TASK STATEMENT: Below are entries. Copy exactly the lines running from the line that holds "Heraldic Ute Chieftain: none" to the line that holds "total: 40710.85 -> 64773.04", with both ends included.

PROVIDED DATA:
>>>>

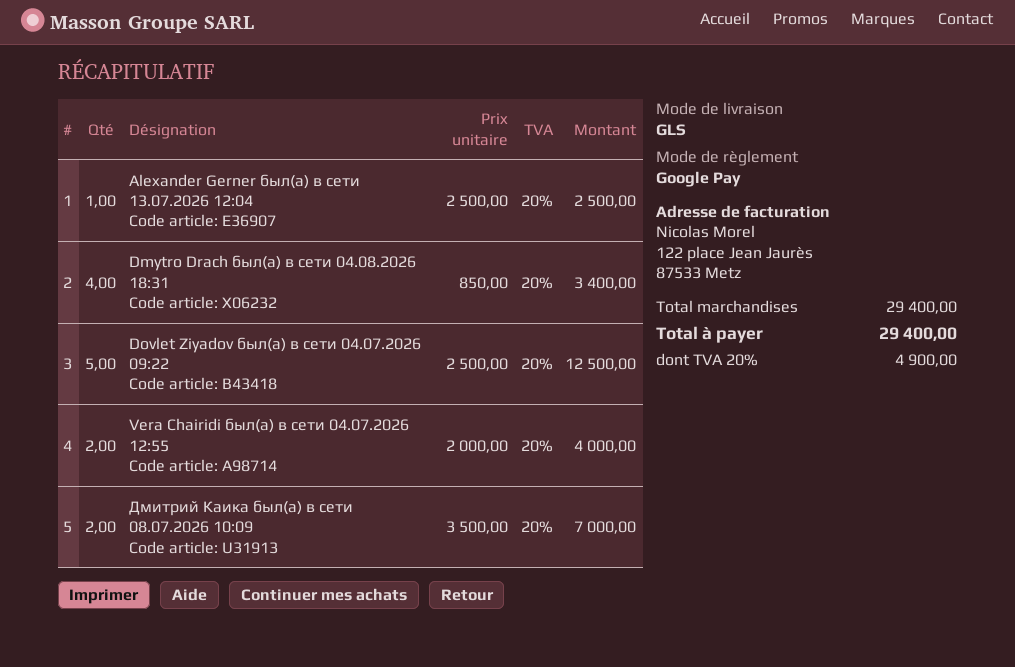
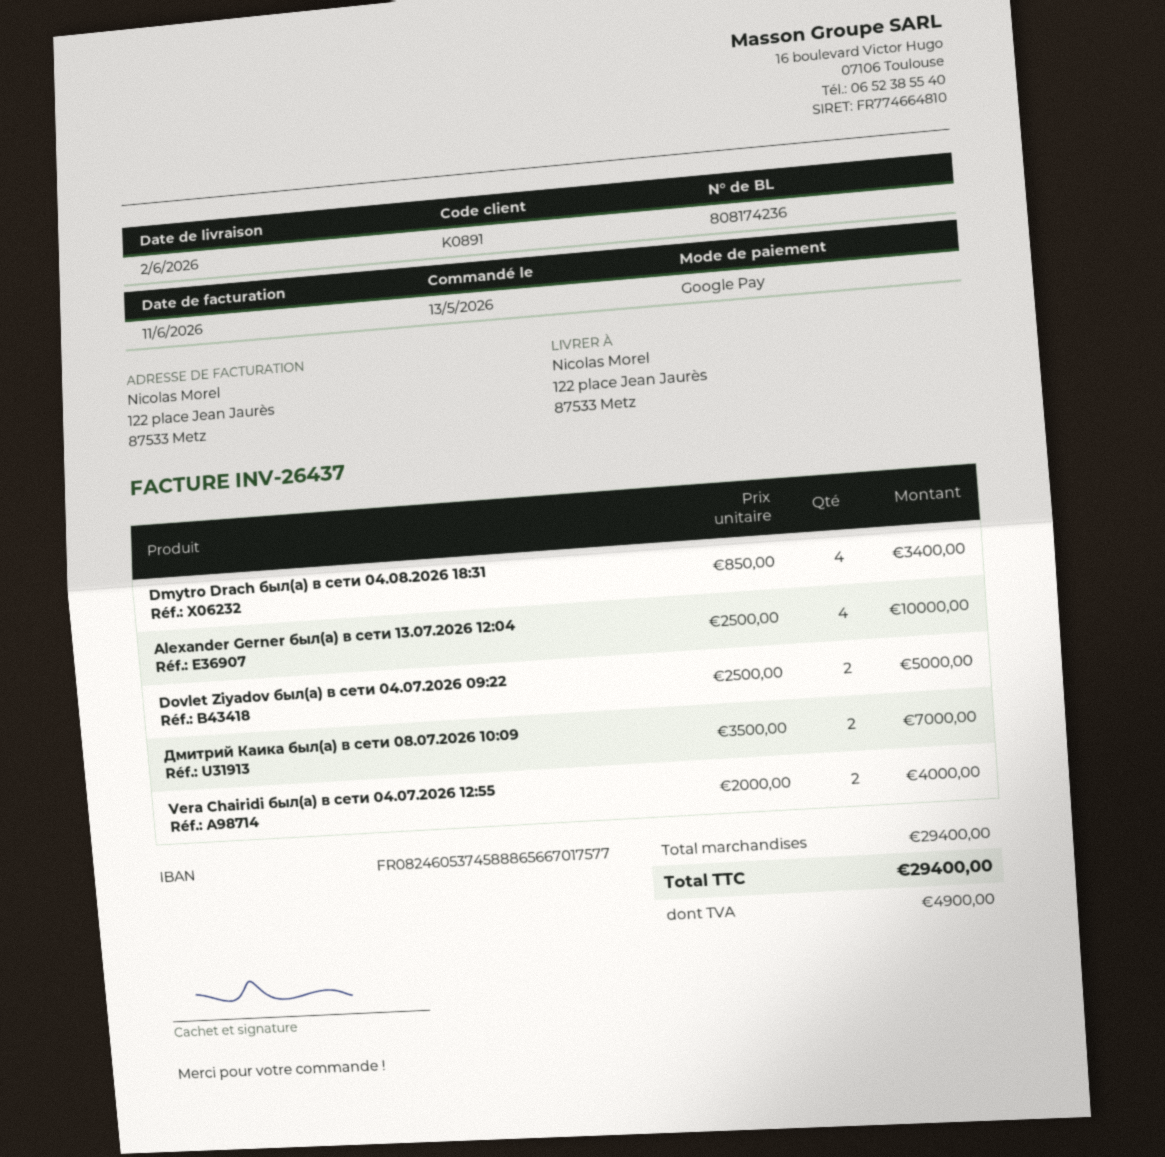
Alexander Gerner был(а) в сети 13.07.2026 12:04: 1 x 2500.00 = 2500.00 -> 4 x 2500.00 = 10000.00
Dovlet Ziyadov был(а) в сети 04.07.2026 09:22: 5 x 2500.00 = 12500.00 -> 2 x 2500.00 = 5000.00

<<<<
>>>>

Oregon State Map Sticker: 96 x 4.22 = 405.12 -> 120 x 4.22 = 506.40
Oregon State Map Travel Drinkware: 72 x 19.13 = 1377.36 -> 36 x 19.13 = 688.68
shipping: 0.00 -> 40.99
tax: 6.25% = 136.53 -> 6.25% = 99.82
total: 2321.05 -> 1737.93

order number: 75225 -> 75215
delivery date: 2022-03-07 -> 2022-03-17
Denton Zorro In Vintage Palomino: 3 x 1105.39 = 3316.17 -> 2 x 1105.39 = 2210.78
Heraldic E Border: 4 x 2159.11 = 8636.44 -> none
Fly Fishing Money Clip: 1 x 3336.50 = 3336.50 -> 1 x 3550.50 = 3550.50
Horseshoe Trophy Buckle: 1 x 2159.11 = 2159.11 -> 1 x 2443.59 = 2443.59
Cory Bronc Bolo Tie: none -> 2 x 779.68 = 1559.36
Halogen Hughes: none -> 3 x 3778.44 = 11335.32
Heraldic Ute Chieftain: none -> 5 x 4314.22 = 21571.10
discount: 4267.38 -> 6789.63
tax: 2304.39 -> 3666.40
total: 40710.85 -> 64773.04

<<<<

ANSWER TO THIS TASK:
Heraldic Ute Chieftain: none -> 5 x 4314.22 = 21571.10
discount: 4267.38 -> 6789.63
tax: 2304.39 -> 3666.40
total: 40710.85 -> 64773.04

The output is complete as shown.